I release her hand. The loss of contact irritates me. I want to touch her again. Not sexually. Just... contact. Proof she is real and not some phantom bred from too many sleepless nights staring at fire.

She stands from the stool. The oversized robe in emerald silk, swimming on her small frame, slides open at the thigh. She does not notice. Or she pretends not to.

I notice.

I watch her walk toward the guest room. The set of her shoulders. The swing of her hips. The red braids that catch the morning light like warning flags.

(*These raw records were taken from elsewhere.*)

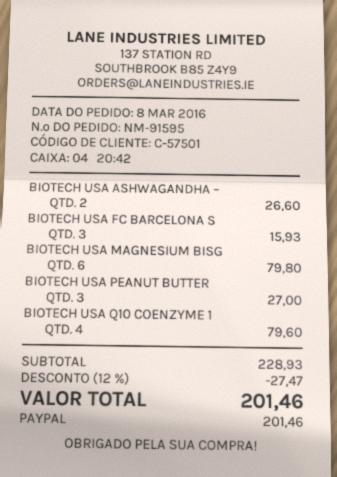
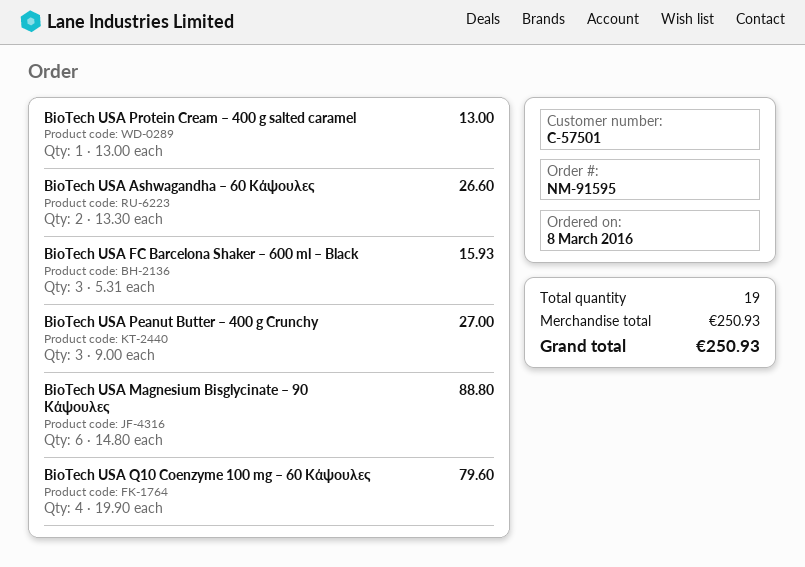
BIOTECH USA MAGNESIUM BISG: 6 for 79.80 -> 6 for 88.80
BioTech USA Protein Cream – 400 g salted caramel: none -> 1 for 13.00
subtotal: 228.93 -> 250.93
discount: 12% = 27.47 -> none
total: 201.46 -> 250.93

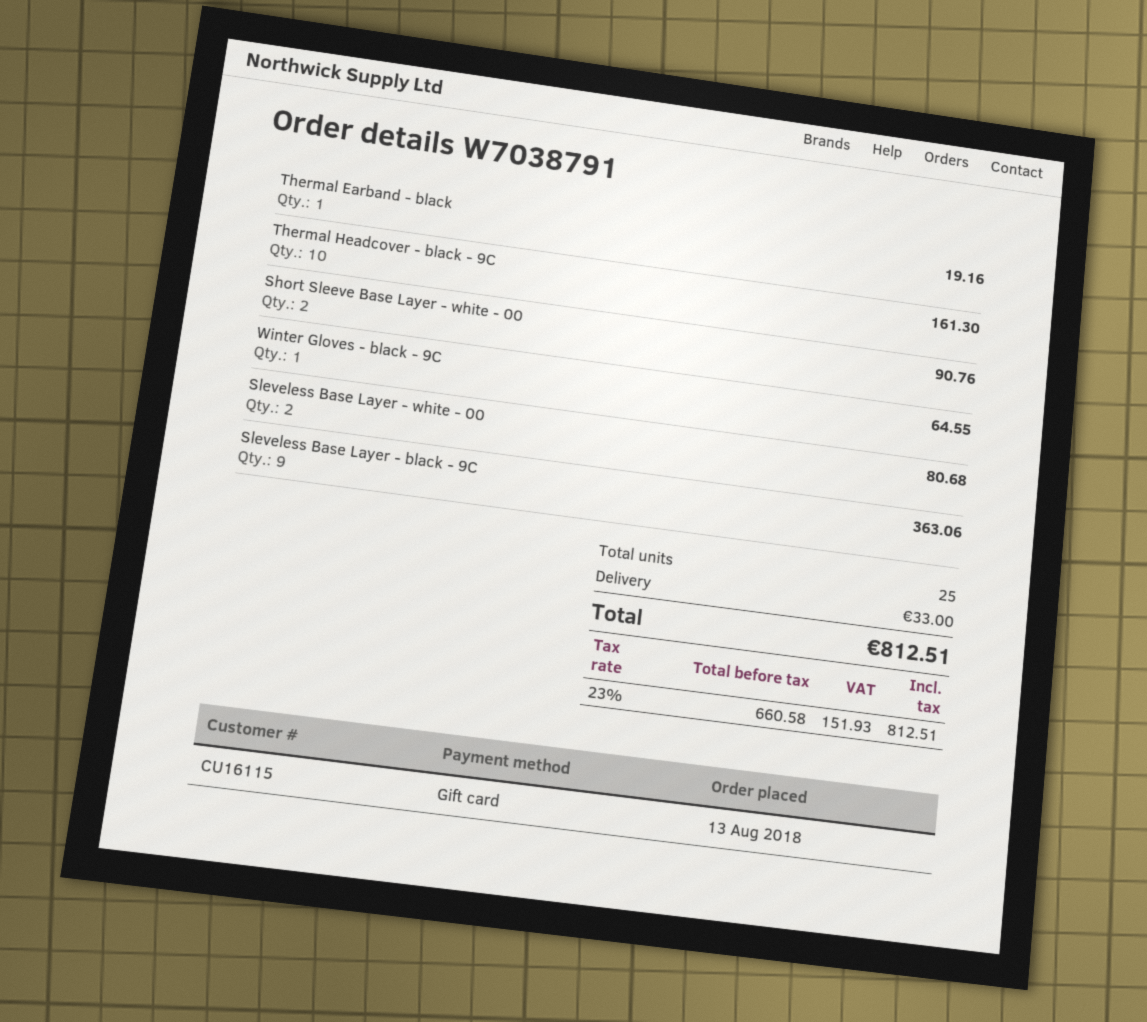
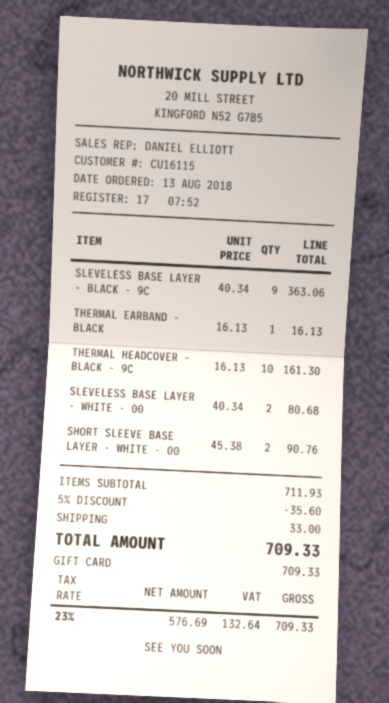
Thermal Earband - black: 1 for 19.16 -> 1 for 16.13
Winter Gloves - black - 9C: 1 for 64.55 -> none
discount: none -> 5% = 35.60
net: 660.58 -> 576.69
tax: 23% = 151.93 -> 23% = 132.64
total: 812.51 -> 709.33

At the doorway, she stops. Turns. “You forgot something,” she says.

“What?”

“The safety guarantee.”

I smile. It is not a nice smile. “Jayshaun Briggs will not live to see you open your shop. That is a Pakhan’s promise.”

She studies my face. Looking, I think, for the lie. She will not find one. “Okay then,” she says. “Get your lawyer on the phone. Let’s make this official.”

She disappears into the room. The door closes with a soft click, and I am alone again with the spread of food she did not touch, the newspaper I cannot read, and the hard, uncomfortable truth sitting in my chest. Breeding her is not my only reason for keeping her.

I reach for the burner phone. Dial the only attorney I trust with something this grotesque and this sacred.

“Draw up a contract,” I tell him. “Surrogacy. Non-standard terms. Two hundred fifty thousand, one-year term, full room and board, artificial insemination with... manual provisions.”

A pause on the other end. “Manual provisions?”

“Do not make me repeat myself.”

“Yes, Pakhan.”

I end the call. I stand in the kitchen that costs more than most Boston homes, and I stare at the closed door, and I think about the fucking Ismailovs again. Anton with his son on his knee. Dynasty. Legacy.